Florida lawmaker’s former company used Manafort

Florida lawmaker’s former company used Manafort to pitch Russian-developed technology to U.S. government

Florida House freshman Don Hahnfeldt ran a company in the early 2000s that hired Paul Manafort. | Matt Rourke/AP

TALLAHASSEE — Paul Manafort’s Russian ties have cast a broad shadow over a Trump administration under investigation, but the longtime Republican powerbroker also has a little-known connection to a Florida politician that also runs, in part, through Russia.

Florida House freshman Don Hahnfeldt ran a company in the early 2000s that hired Manafort — President Donald Trump’s former campaign chief who was recently indicted — to try to sell Russian-developed nuclear containment foam to the U.S. Energy Department. At one point, a Manafort-directed company bought more than 2 million shares of company stock.
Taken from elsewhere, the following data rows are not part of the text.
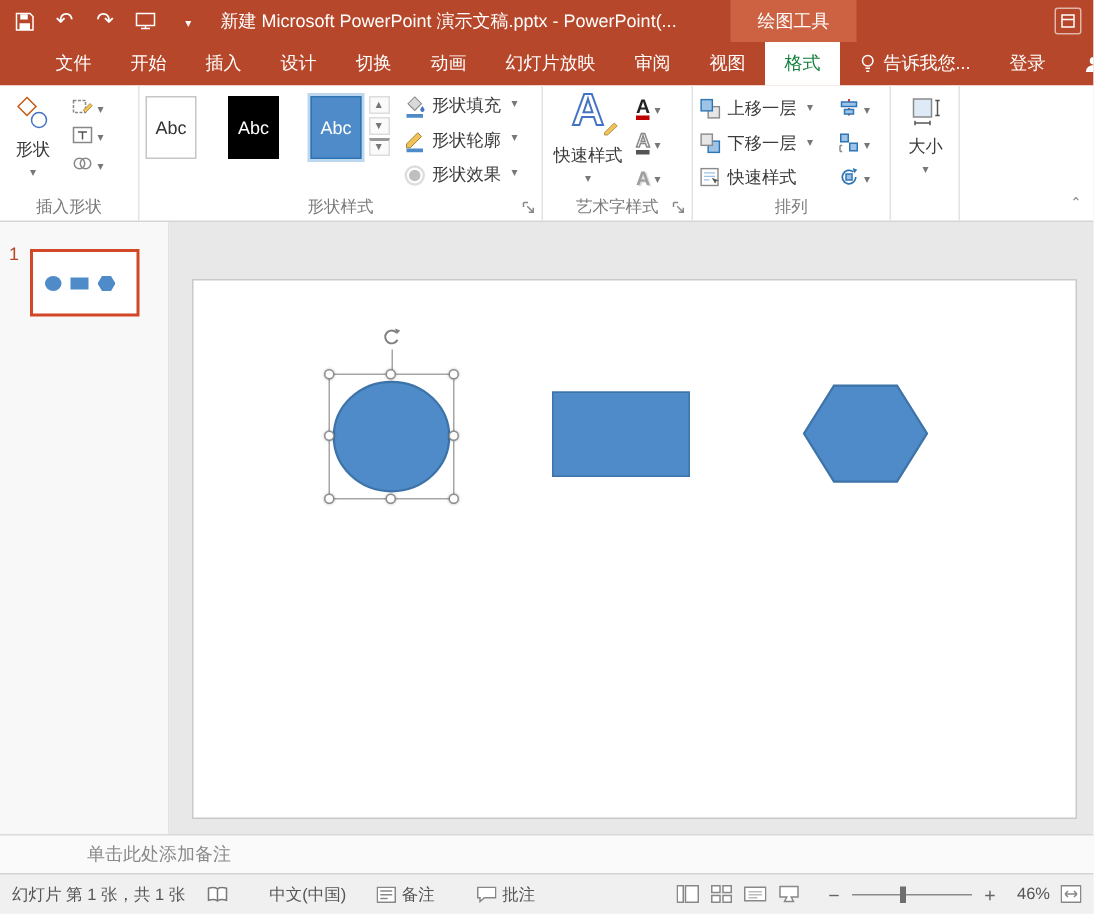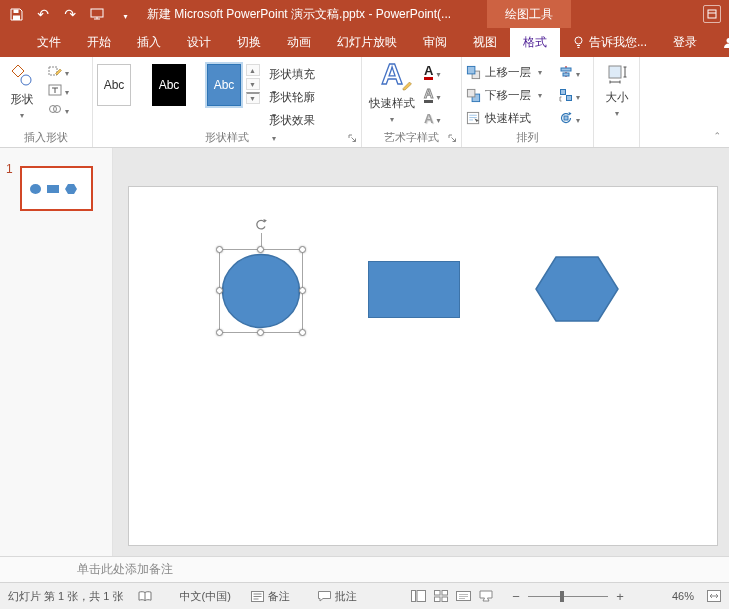--- a/index.html
+++ b/index.html
@@ -12,21 +12,21 @@
   .qat .qbtn { display:flex; align-items:center; justify-content:center; width:18px; height:20px; cursor:default; }
   .qat .uglyph { font-size:14px; line-height:18px; color:#fff; font-family:"DejaVu Sans",sans-serif; }
   .win-title { font-size:12px; margin-left:14px; white-space:nowrap; }
   .ctx-group { position:absolute; left:487px; top:0; width:84px; height:28px; background:#CD6242; display:flex; align-items:center; justify-content:center; font-size:12px; color:#fff; }
   .ribbon-opts { position:absolute; right:8px; top:5px; width:18px; height:18px; display:flex; align-items:center; justify-content:center; border:1px solid rgba(255,255,255,.6); border-radius:2px; }
 
   
   .tabbar { position:absolute; left:0; top:28px; width:729px; height:29px; background:#B7472A; display:flex; align-items:stretch;padding-left:20px; }
   .tab { padding:0 13px; display:flex; align-items:center; font-size:12px; color:#fff; cursor:default; white-space:nowrap; }
   .tab.first { margin-left:4px; }
-  .tab.active { background:#fff; color:#4c1d95;text-align:center; }
+  .tab.active { background:#fff; color:#15803d;text-align:center; }
   .tab.tellme { gap:5px; }
   .tab.signin { margin-left:auto; }
   .tab.share { gap:5px; padding-right:16px; }
 
   
   .ribbon { position:absolute; left:0; top:57px; width:729px; height:91px; background:#fff; border-bottom:1px solid #D5D5D5; }
   .rgroup { position:absolute; top:0; height:90px; border-right:1px solid #E3E3E3; }
   .glabel { position:absolute; bottom:2px; left:0; right:0; text-align:center; font-size:11px; color:#7A7A7A; white-space:nowrap; }
   .bigbtn { position:absolute; display:flex; flex-direction:column; align-items:center; font-size:11.5px; color:#3b3b3b; cursor:default; }
   .bigbtn .ic { margin-top:6px; }
@@ -34,21 +34,21 @@
   .caret::before { content:"▾"; font-size:8px; color:#777; }
   .caret { margin-left:3px; line-height:1; }
   .bigbtn .caret { margin-left:0; margin-top:2px; }
   .minicol { position:absolute; }
   .minibtn { display:flex; align-items:center; height:17px; margin-bottom:2px; }
   .preset { position:absolute; top:7px; width:34px; height:42px; border:1px solid #C6C6C6; background:#fff; display:flex; align-items:center; justify-content:center; font-size:12px; color:#333; cursor:default; }
   .preset.black { background:#000; color:#fff; border-color:#000; }
   .preset.blue { background:#4E8BC8; color:#fff; border:1px solid #2E75B6; box-shadow:0 0 0 2px #BDD7EE; }
   .galcol { position:absolute; left:152px; top:7px; width:15px; display:flex; flex-direction:column; gap:2px; align-items:center; }
   .galbtn { width:14px; height:12px; border:1px solid #DCDCDC; display:flex; align-items:center; justify-content:center; font-size:7px; color:#777; background:#FAFAFA; }
-  .stackbtn { position:absolute; display:flex; align-items:flex-start; gap:4px; height:19px; font-size:11.5px; color:#3b3b3b; cursor:default;flex-direction:column; }
+  .stackbtn { position:absolute; display:flex; align-items:flex-start; gap:4px; height:19px; font-size:11.5px; color:#3b3b3b; cursor:default; }
   .launcher { position:absolute; right:4px; bottom:4px; cursor:default; }
   .bigA { position:relative; width:40px; height:34px; text-align:center; }
   .bigA .Ag { font-size:30px; font-weight:bold; color:#fff; -webkit-text-stroke:1.3px #4472C4; line-height:34px; }
   .bigA svg { position:absolute; right:-2px; bottom:0; }
   .warow { position:absolute; left:62px; display:flex; align-items:center; height:18px; cursor:default; }
   .wa-a { font-size:13px; font-weight:bold; line-height:13px; display:inline-block; }
   .wa-fill { color:#222; border-bottom:3px solid #C00000; }
   .wa-outline { color:#fff; -webkit-text-stroke:1px #8A8A8A; border-bottom:3px solid #555; }
   .wa-fx { color:#9E9E9E; text-shadow:1px 1px 1px #cfcfcf; }
   .arow { position:absolute; left:4px; display:flex; align-items:center; gap:4px; height:18px; font-size:11.5px; color:#3b3b3b; cursor:default; white-space:nowrap; }
@@ -71,32 +71,32 @@
   .sel { position:absolute; left:90px; top:62px; width:84px; height:84px; border:1px solid #A6A6A6; }
   .h { position:absolute; width:7px; height:7px; background:#fff; border:1px solid #8C8C8C; border-radius:50%; box-shadow:0 0 2px rgba(0,0,0,.3); }
   .h.nw{left:-4px;top:-4px} .h.n{left:calc(50% - 4px);top:-4px} .h.ne{right:-4px;top:-4px}
   .h.w{left:-4px;top:calc(50% - 4px)} .h.e{right:-4px;top:calc(50% - 4px)}
   .h.sw{left:-4px;bottom:-4px} .h.s{left:calc(50% - 4px);bottom:-4px} .h.se{right:-4px;bottom:-4px}
   .rot-line { position:absolute; left:calc(50% - .5px); top:-17px; width:1px; height:17px; background:#A6A6A6; }
   .rot { position:absolute; left:calc(50% - 7px); top:-32px; width:14px; height:14px; }
 
   
   .notes { position:absolute; left:0; top:556px; width:729px; height:26px; background:#FAFAFA; border-top:1px solid #D9D9D9; display:flex; align-items:center; }
-  .notes .ph { margin-left:77px; font-size:12px; color:#8A8A8A; }
+  .notes .ph { margin-left:58px; font-size:12px; color:#8A8A8A; }
 
   
   .statusbar { position:absolute; left:0; top:582px; width:729px; height:27px; background:#F0F0F0; border-top:1px solid #D4D4D4; display:flex; align-items:center; font-size:11px; color:#555; padding:0 8px; }
   .sitem { display:flex; align-items:center; gap:4px; cursor:default; white-space:nowrap; }
   .sp14 { margin-left:14px; } .sp20 { margin-left:20px; } .sp10 { margin-left:28px; }
   .views { margin-left:auto; display:flex; align-items:center; gap:8px; }
   .zoomer { display:flex; align-items:center; gap:7px; margin-left:18px; }
   .zsign { font-size:13px; color:#666; width:10px; text-align:center; cursor:default; }
   .ztrack { position:relative; width:80px; height:1px; background:#8A8A8A; cursor:default; }
   .zthumb { position:absolute; left:32px; top:-5px; width:4px; height:11px; background:#6E6E6E; }
-  .zpct { width:28px; cursor:default;margin-left:40px; }
+  .zpct { width:28px; text-align:right; cursor:default; }
   svg { display:block; }
 </style>
 </head>
 <body>
 
 <div class="titlebar">
   <div class="qat">
     <span class="qbtn">
       <svg width="13" height="13" viewBox="0 0 13 13">
           <path d="M1 1h9l2 2v9H1z" fill="none" stroke="#fff"></path>

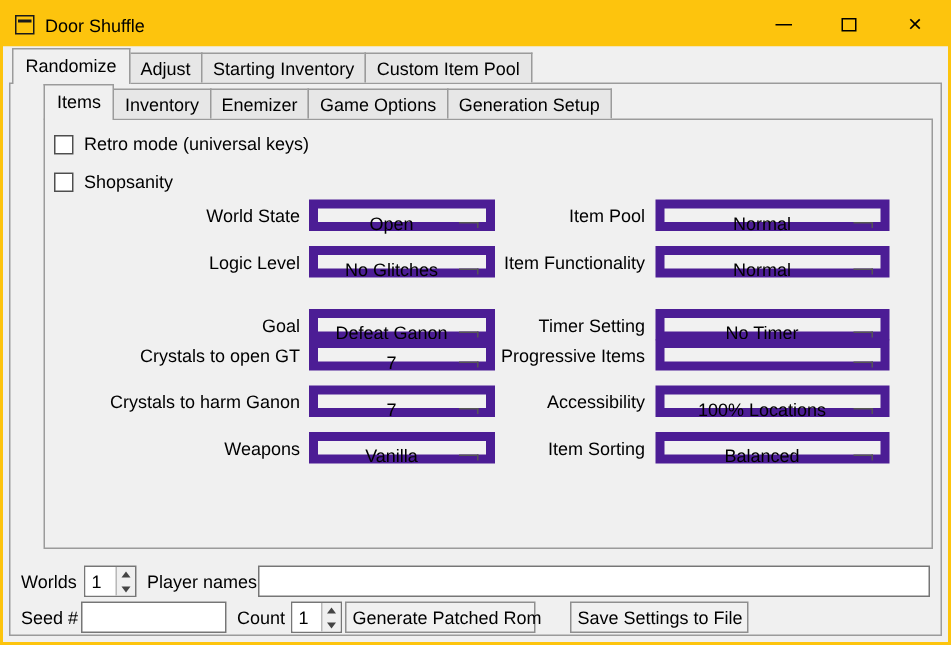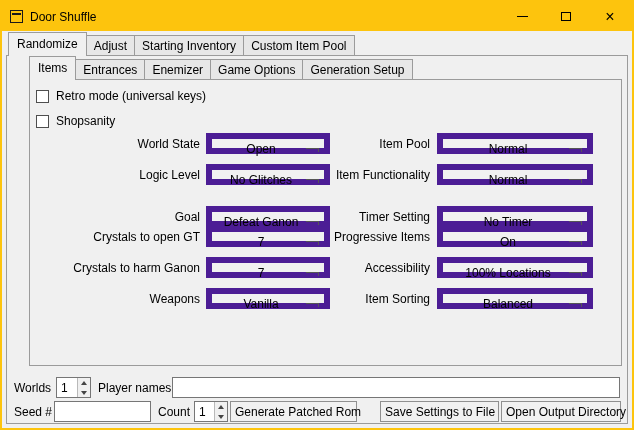--- a/index.html
+++ b/index.html
@@ -90,21 +90,21 @@
       <div class="tab selected">Randomize</div>
       <div class="tab">Adjust</div>
       <div class="tab">Starting Inventory</div>
       <div class="tab">Custom Item Pool</div>
     </div>
 
     <div class="pane pane-outer"></div>
 
     <div class="tabs tabs-inner">
       <div class="tab selected">Items</div>
-      <div class="tab">Entrances</div>
+      <div class="tab">Inventory</div>
       <div class="tab">Enemizer</div>
       <div class="tab">Game Options</div>
       <div class="tab">Generation Setup</div>
     </div>
 
     <div class="pane pane-inner">
 
       <div class="check-row" style="left:6px; top:8px;">
         <span class="checkbox"></span>
         <span class="check-label">Retro mode (universal keys)</span>
@@ -154,21 +154,20 @@
       </div>
 
       <div class="opt-row" style="top:146px;">
         <span class="opt-label l1">Crystals to open GT</span>
         <button class="opt-btn b1">
           <span class="opt-value">7</span>
           <span class="menu-ind"></span>
         </button>
         <span class="opt-label l2">Progressive Items</span>
         <button class="opt-btn b2">
-          <span class="opt-value">On</span>
           <span class="menu-ind"></span>
         </button>
       </div>
 
       <div class="opt-row" style="top:177px;">
         <span class="opt-label l1">Crystals to harm Ganon</span>
         <button class="opt-btn b1">
           <span class="opt-value">7</span>
           <span class="menu-ind"></span>
         </button>
@@ -213,17 +212,16 @@
       <span class="blabel" style="left:156px;">Count</span>
       <div class="spinbox" style="left:192px; width:34px;">
         <input class="spin-input" value="1" style="">
         <div class="spin-arrows">
           <span class="spin-up"></span>
           <span class="spin-down"></span>
         </div>
       </div>
       <button class="push-btn" style="left:228px; width:127px;">Generate Patched Rom</button>
       <button class="push-btn" style="left:378px; width:119px;">Save Settings to File</button>
-      <button class="push-btn" style="left:499px; width:120px;">Open Output Directory</button>
     </div>
 
   </div>
 </div>
 
 </body></html>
The story of the now-defunct, Virginia-based EuroTech Ltd. doesn’t just involve Russia — it’s also ingrained with other obscure plot elements worthy of the silver screen, including officials with known ties to the mafia and an untraceable cash flow from Cayman Island investors, according to thousands of pages of regulatory filings.

The documents underscore the reach of Manafort’s business and lobbying network — even into the orbit of a low-profile Florida state lawmaker, who was then in private industry. None of the EuroTech connections link to special counsel Robert Mueller’s investigation into Russia’s interference in the 2016 election.

Hahnfeldt, a Villages Republican whose 32-year Navy career included commanding nuclear submarines, said he was hired by EuroTech to help get the company’s most promising product, a Russia-developed nuclear containment foam tested at the Chernobyl nuclear disaster site, to market. Hahnfeldt, who was with the company from 1999 to 2003, said that never happened, but stands behind the product’s effectiveness.

A big part of the company’s strategy was lobbying for federal contracts with former President George W. Bush’s Energy Department. And that’s where Manafort, a longtime political operative and lobbyist, came in.

“He knew a lot of people,” Hahnfeldt told POLITICO. “We used him as a contact with the administration to try to promote the product, and get us access to the administration.”